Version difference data
----------------

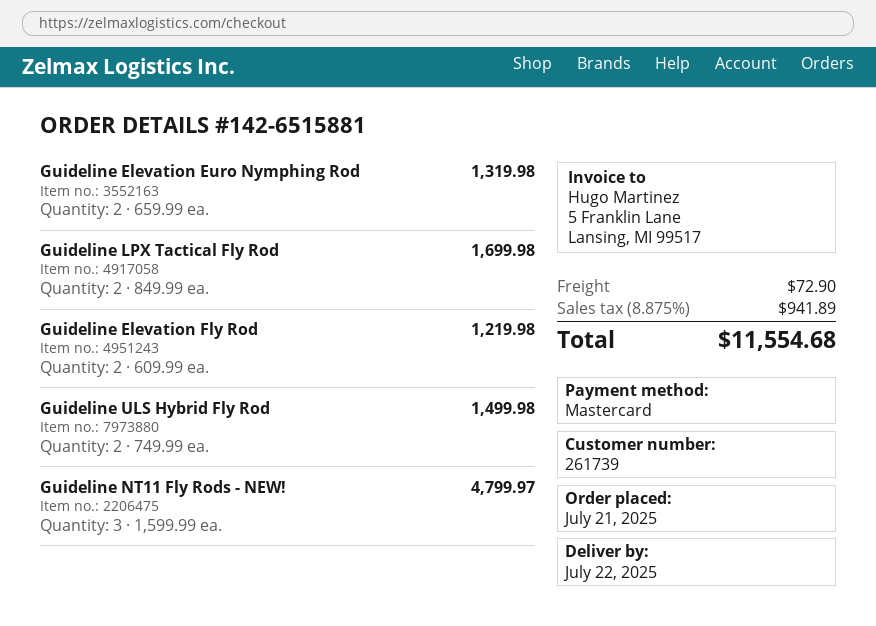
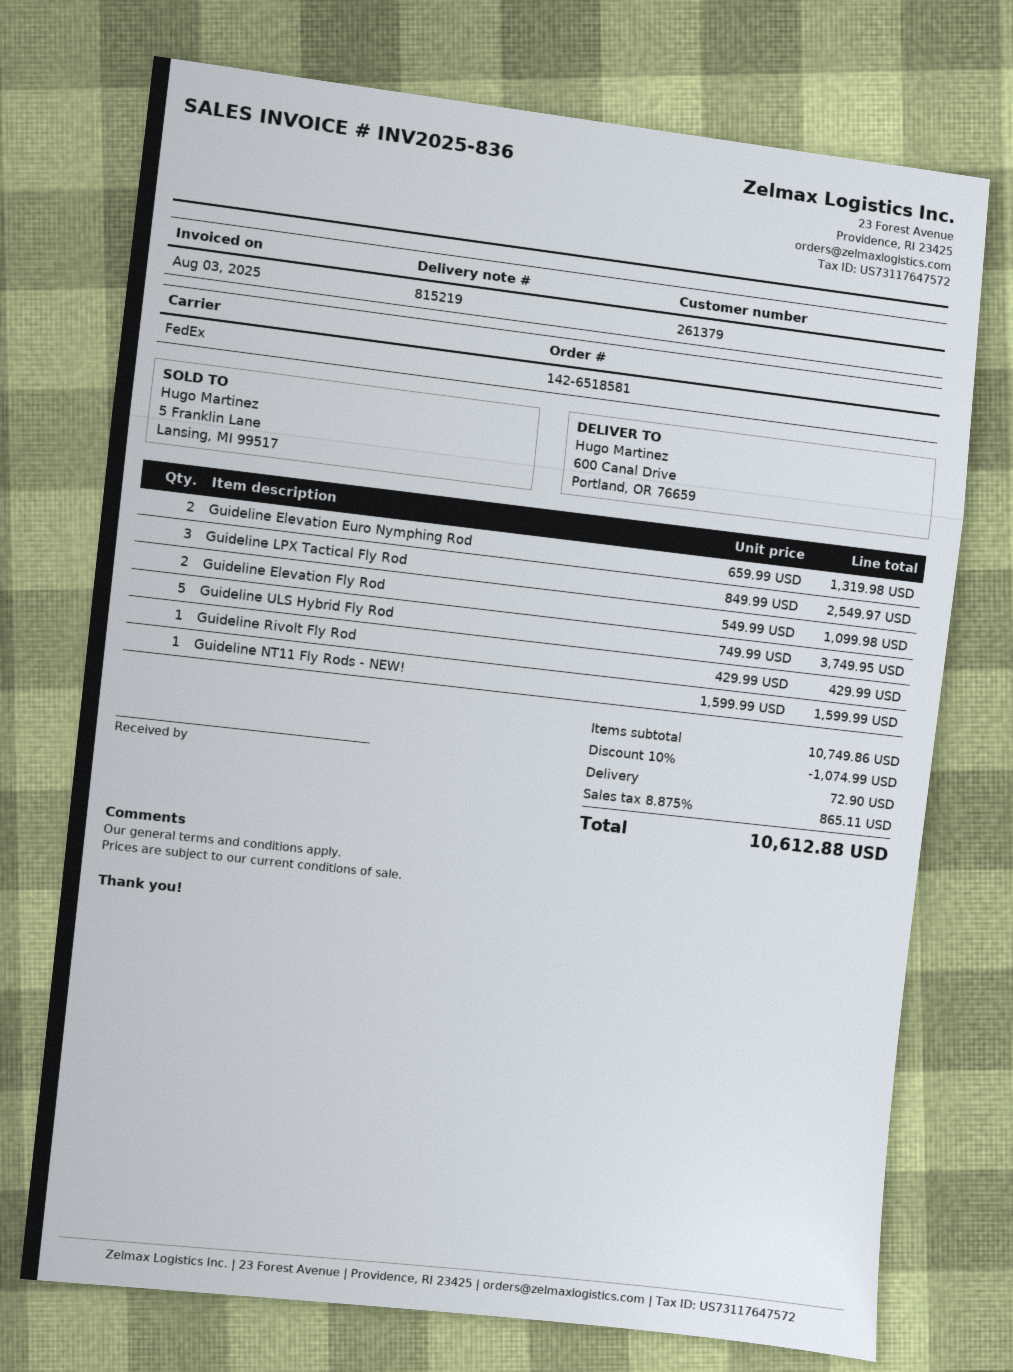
order number: 142-6515881 -> 142-6518581
customer number: 261739 -> 261379
Guideline LPX Tactical Fly Rod: 2 x 849.99 = 1699.98 -> 3 x 849.99 = 2549.97
Guideline Elevation Fly Rod: 2 x 609.99 = 1219.98 -> 2 x 549.99 = 1099.98
Guideline ULS Hybrid Fly Rod: 2 x 749.99 = 1499.98 -> 5 x 749.99 = 3749.95
Guideline NT11 Fly Rods - NEW!: 3 x 1599.99 = 4799.97 -> 1 x 1599.99 = 1599.99
Guideline Rivolt Fly Rod: none -> 1 x 429.99 = 429.99
discount: none -> 10% = 1074.99
tax: 8.875% = 941.89 -> 8.875% = 865.11
total: 11554.68 -> 10612.88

----------------

**Problem details:** Skip the pictures, then write out every entry exactly.

**Exercise answer:**
order number: 142-6515881 -> 142-6518581
customer number: 261739 -> 261379
Guideline LPX Tactical Fly Rod: 2 x 849.99 = 1699.98 -> 3 x 849.99 = 2549.97
Guideline Elevation Fly Rod: 2 x 609.99 = 1219.98 -> 2 x 549.99 = 1099.98
Guideline ULS Hybrid Fly Rod: 2 x 749.99 = 1499.98 -> 5 x 749.99 = 3749.95
Guideline NT11 Fly Rods - NEW!: 3 x 1599.99 = 4799.97 -> 1 x 1599.99 = 1599.99
Guideline Rivolt Fly Rod: none -> 1 x 429.99 = 429.99
discount: none -> 10% = 1074.99
tax: 8.875% = 941.89 -> 8.875% = 865.11
total: 11554.68 -> 10612.88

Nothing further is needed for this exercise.